Di tengah ruang utama, keris pusaka itu bersemayam di dalam kotak kaca yang sederhana namun berwibawa. Ia adalah simbol “manunggaling kawula gusti”, dan bukan lagi senjata yang memicu perebutan. Ia adalah sebuah pengingat agar penghuninya terus berupaya menyatu dengan kekuatan tanpa batas.
Antara Jakarta dan Code
Rina sesekali kembali dari Jakarta, tetapi ia bukan lagi arsitek ambisius yang mengukur keberhasilan lewat tinggi gedung pencakar langit. Desain “Rumah Ikhlas” yang ia lahirkan di tengah keputusasaan justru menjadi model nasional untuk hunian tangguh bencana berbasis komunitas. Di Jakarta, ia bicara tentang arsitektur yang memiliki jiwa, sebuah bangunan yang tidak “melawan” alam tetapi “mengalir” bersamanya.
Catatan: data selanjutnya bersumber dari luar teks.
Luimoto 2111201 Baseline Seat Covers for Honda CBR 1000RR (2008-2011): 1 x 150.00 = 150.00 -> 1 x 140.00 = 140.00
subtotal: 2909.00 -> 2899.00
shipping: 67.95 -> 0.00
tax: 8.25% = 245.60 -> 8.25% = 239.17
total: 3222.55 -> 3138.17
“Dulu aku ingin membangun rumah yang melindungi kita dari dunia luar,” ujar Rina suatu sore kepada Sari, sambil memandangi sketsa barunya. “Sekarang aku sadar, rumah yang benar adalah rumah yang pintunya selalu terbuka bagi dunia, tapi hatinya tetap terpatri pada prinsip.”
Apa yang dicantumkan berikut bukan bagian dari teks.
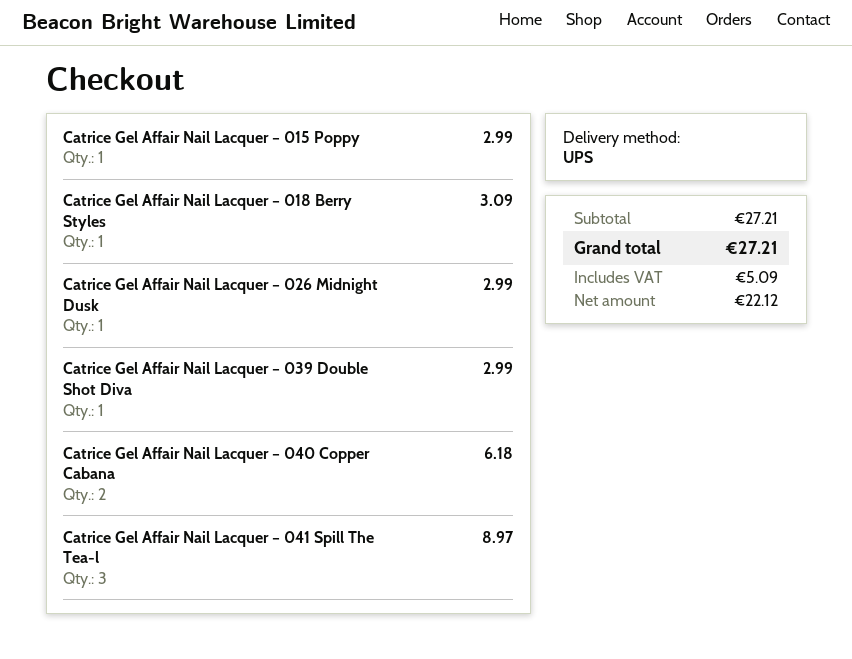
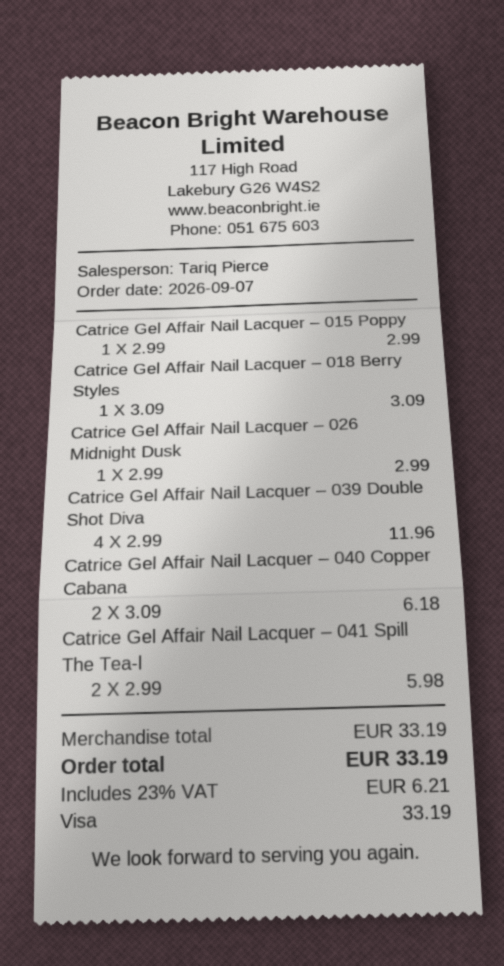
Catrice Gel Affair Nail Lacquer – 039 Double Shot Diva: 1 for 2.99 -> 4 for 11.96
Catrice Gel Affair Nail Lacquer – 041 Spill The Tea-l: 3 for 8.97 -> 2 for 5.98
subtotal: 27.21 -> 33.19
tax: 5.09 -> 6.21
total: 27.21 -> 33.19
Budi, anak kedua yang dulu hampir kehilangan nyawanya di meja judi, kini menjadi pengelola operasional yang paling jujur. Ia menikahi seorang wanita lokal, putri dari salah satu tetangga yang dulu paling keras memprotes mereka. Pernikahan itu sendiri adalah sebuah bentuk rekonsiliasi yang hidup. Budi menemukan bahwa adrenalin yang ia cari di meja judi ternyata ada dalam kepuasan melihat pembukuan yang bersih dan senyum warga yang terbantu oleh dana sosial rumah ini.
Andi, sang influencer Gen Z, telah menemukan “frekuensi”-nya. Konten-kontennya tentang spiritual Jawa menjadi viral bukan karena sensasi, melainkan karena kehausan generasinya akan akar yang kokoh di tengah badai digital. Ia menjadi jembatan antara yang kuno dan yang kekinian, membuktikan bahwa menjadi modern tidak berarti harus kehilangan identitas kejawaannya.
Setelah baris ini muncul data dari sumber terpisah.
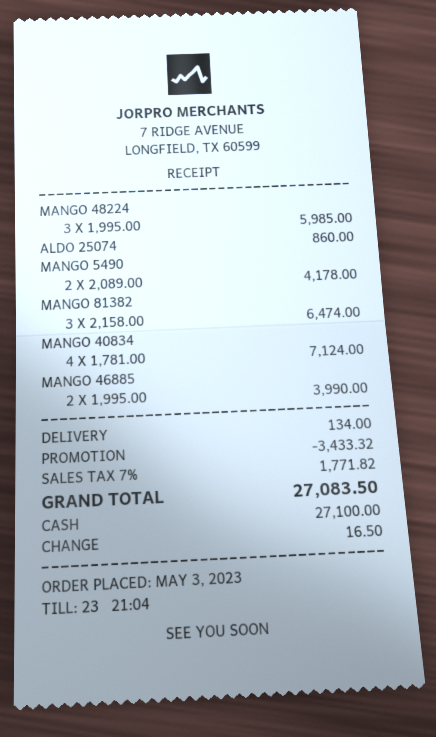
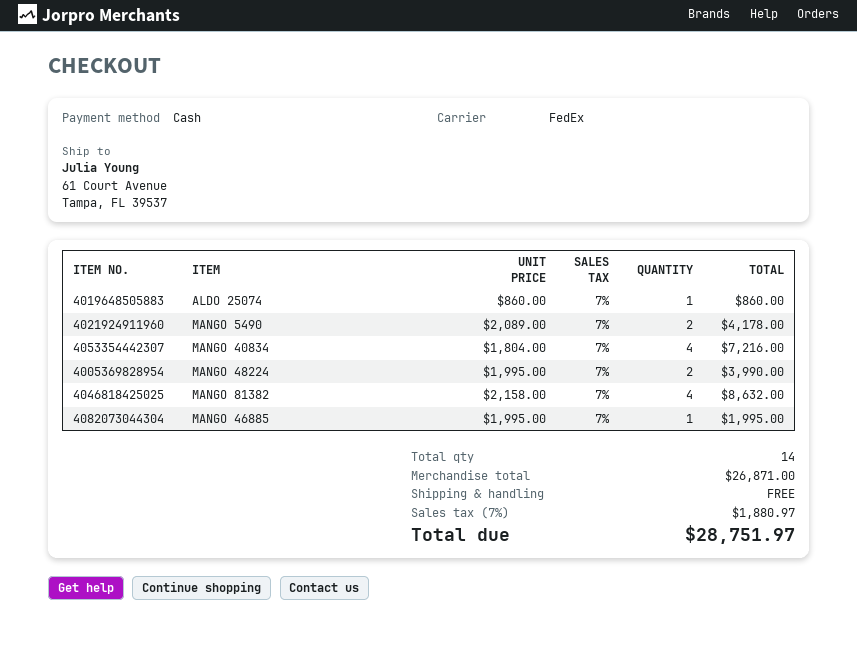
MANGO 48224: 3 x 1995.00 = 5985.00 -> 2 x 1995.00 = 3990.00
MANGO 81382: 3 x 2158.00 = 6474.00 -> 4 x 2158.00 = 8632.00
MANGO 40834: 4 x 1781.00 = 7124.00 -> 4 x 1804.00 = 7216.00
MANGO 46885: 2 x 1995.00 = 3990.00 -> 1 x 1995.00 = 1995.00
discount: 3433.32 -> none
shipping: 134.00 -> 0.00
tax: 7% = 1771.82 -> 7% = 1880.97
total: 27083.50 -> 28751.97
Ekalaya dan Kesetiaan yang Sempurna
Sari, yang kini hidup bahagia sebagai single mom, sering membacakan kisah wayang kepada anak-anak di ruang komunal. Suatu sore, ia menceritakan kisah Bambang Ekalaya (atau Palgunadi).
“Anak-anak,” ujar Sari dengan suara lembut namun tegas, “Ekalaya ditolak menjadi murid oleh Guru Durna karena ia bukan dari kasta ksatria. Namun, ia tidak marah. Ia tidak menyerah. Ia pergi ke hutan, membuat patung Guru Durna dari lumpur. Tidak untuk disembah, tetapi sebagai pemantik api semangatnya, gigih berlatih di depannya seolah sang guru hadir secara nyata. Ia memiliki kesetiaan yang luar biasa pada ilmu, meski sang guru secara fisik mengabaikannya.”